I’ve just received news that my paper ‘Ecologies of Experience: Materiality, sociality, and the embodied experience of (street) performing’ has been fully accepted for publication in Environment and Planning A.
This paper has had quite a long gestation, having its seeds in my PhD thesis/comments made by John Wylie in my viva. I actually presented a very early version of it at the AAG in 2009 in Washington, but then forgot about it for a while amid job moves and new teaching commitments. I then rediscovered it on my hard drive, mulled it over for a while, read more and reworked it, sent it to colleagues for comment, and finally presented significantly revised versions at seminars in Geography at Oxford and Exeter at the end of last year, before submitting it to E&PA.
If anyone would like a ‘pre-proof’ version of the paper, let me know and I can send one on.

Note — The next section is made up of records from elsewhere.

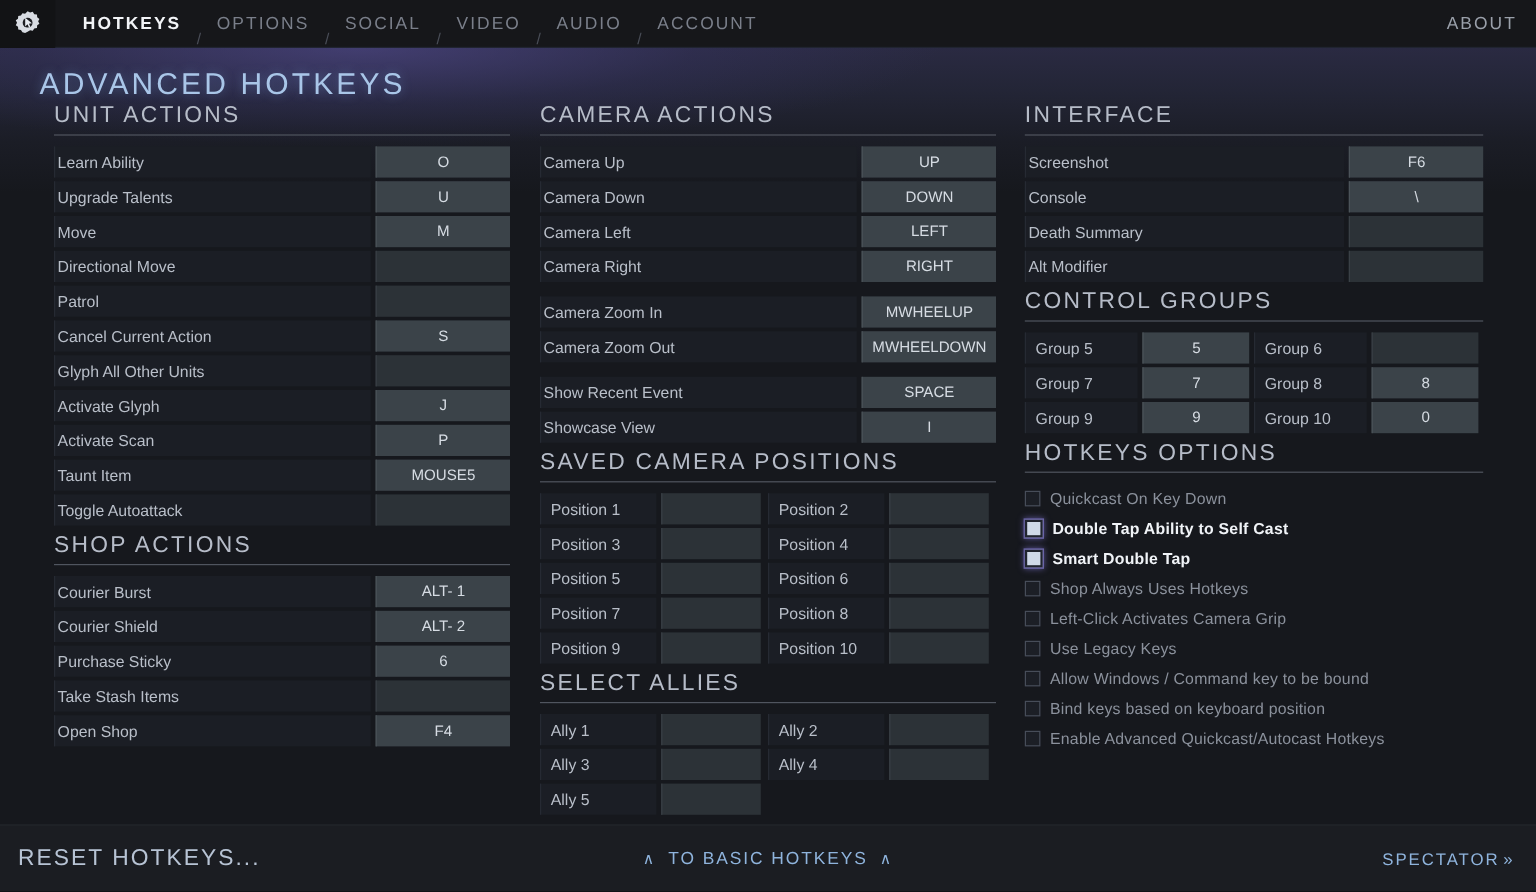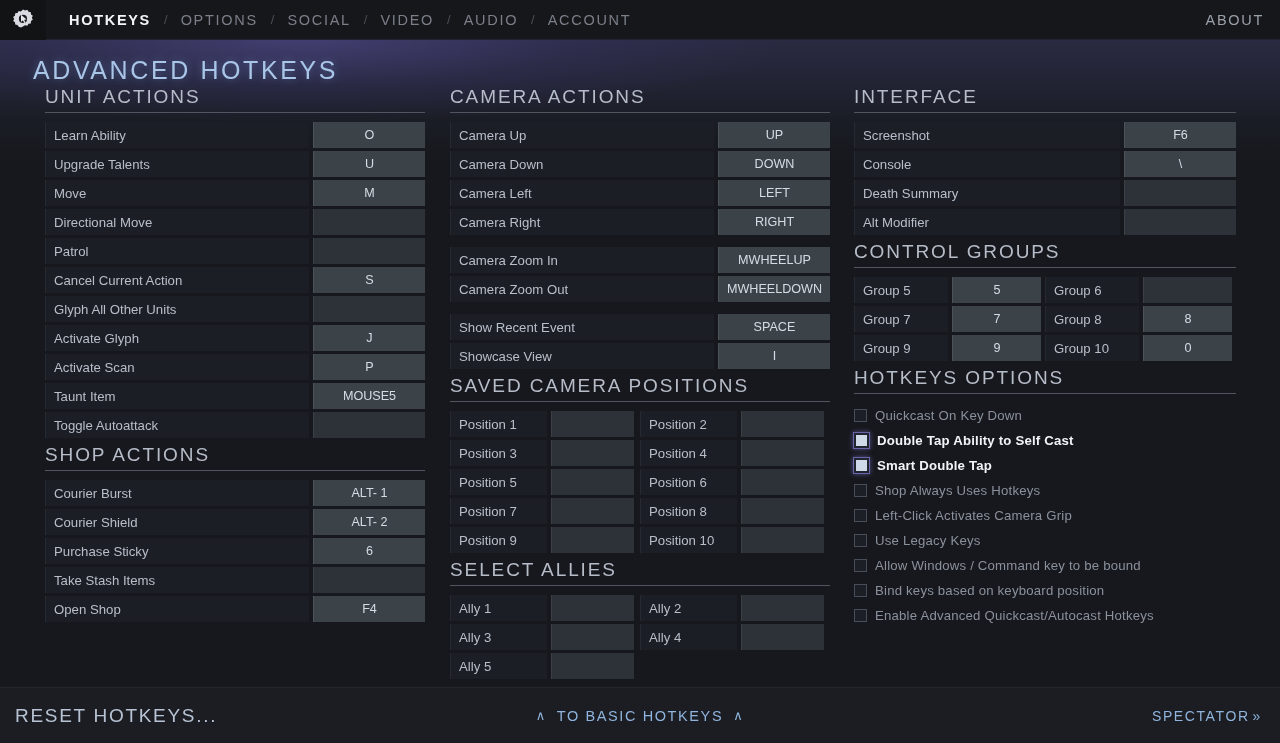--- a/index.html
+++ b/index.html
@@ -25,21 +25,21 @@
     border-bottom: 1px solid #202430;
     z-index: 5;
   }
   #gear-wrap {
     width: 46px; height: 40px;
     display: flex; align-items: center; justify-content: center;
     background: #121315;
     flex: 0 0 46px;
   }
   #gear-wrap svg { display:block; }
-  .navitems { display: flex; align-items: center; flex: 1; padding-left: 12px; }
+  .navitems { display: flex; align-items: flex-end; flex: 1; padding-left: 12px; }
   .navtab {
     font-size: 14.5px; letter-spacing: 1.7px;
     color: #7a7f8a; padding: 0 11px; line-height: 40px;
     white-space: nowrap;
   }
   .navtab.active { color: #f2f4f7; font-weight: bold; }
   .navsep { color: #4a4e58; font-size: 13px; padding: 0 2px; }
   #about {
     font-size: 14.5px; letter-spacing: 1.7px;
     color: #9aa0aa; padding-right: 16px; white-space: nowrap;
@@ -77,21 +77,21 @@
   }
   .sec-rule { height: 1px; background: #50555f; margin-bottom: 9px; }
 
   
   .bindrow { display: flex; height: 26px; margin-bottom: 3px; }
   .bindrow .lbl {
     background: #1b1e25;
     color: #b9bfc9;
     font-size: 13.2px;
     display: flex; align-items: center;
-    padding-left: 8px;
+    padding-left: 2px;
     flex: 1 1 auto;
     border-left: 1px solid #262a33;
   }
   .bindrow .key {
     background: #3b4349;
     color: #d6dce3;
     font-size: 12.6px;
     display: flex; align-items: center; justify-content: center;
     flex: 0 0 112px;
     margin-left: 4px;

The abstract for the paper is:
Recently a range of relational approaches have established themselves in many arenas of geographical thought. Insights have been drawn in from post-structural philosophy and social theory to decentre the human subject and consider agency in a more distributed way. Within such work, amongst references to networks, rhizomes, assemblages, and the like, the term ‘ecology’ has at times been employed to refer to such relationally. However, the implications of its use and the specific value of the term in thinking about relationality have not yet been fully considered. Therefore, this paper articulates an ‘ecological approach’ to the study of the embodied practices. The significance of such an approach is expressed in terms of its ability to pay attention to the co-constitutive relatedness of practices and the social-cultural-material environments in which they take place. This is articulated in the paper in three main ways: 1) by drawing attention to the sheer complexity and singularity of relatedness; 2) by reflecting on connections with, and the status of, human and non-human entities in the playing out of practices; and 3) by considering the structuring of affective relations and the context in which practices take place. This is illustrated in the paper in relation to the practice of street performance and the intertwining of both the more concrete ‘material’ aspects of the street space (architecture, benches, people), and its less concrete, but still materially significant, aspects (meteorological-atmospheres, felt-ambiences, not physically present regulative formations), with the performer in the playing out of this practice.
Key words: Ecology, Experience, Relational geographies, Materiality, Affect, Performance, Practice.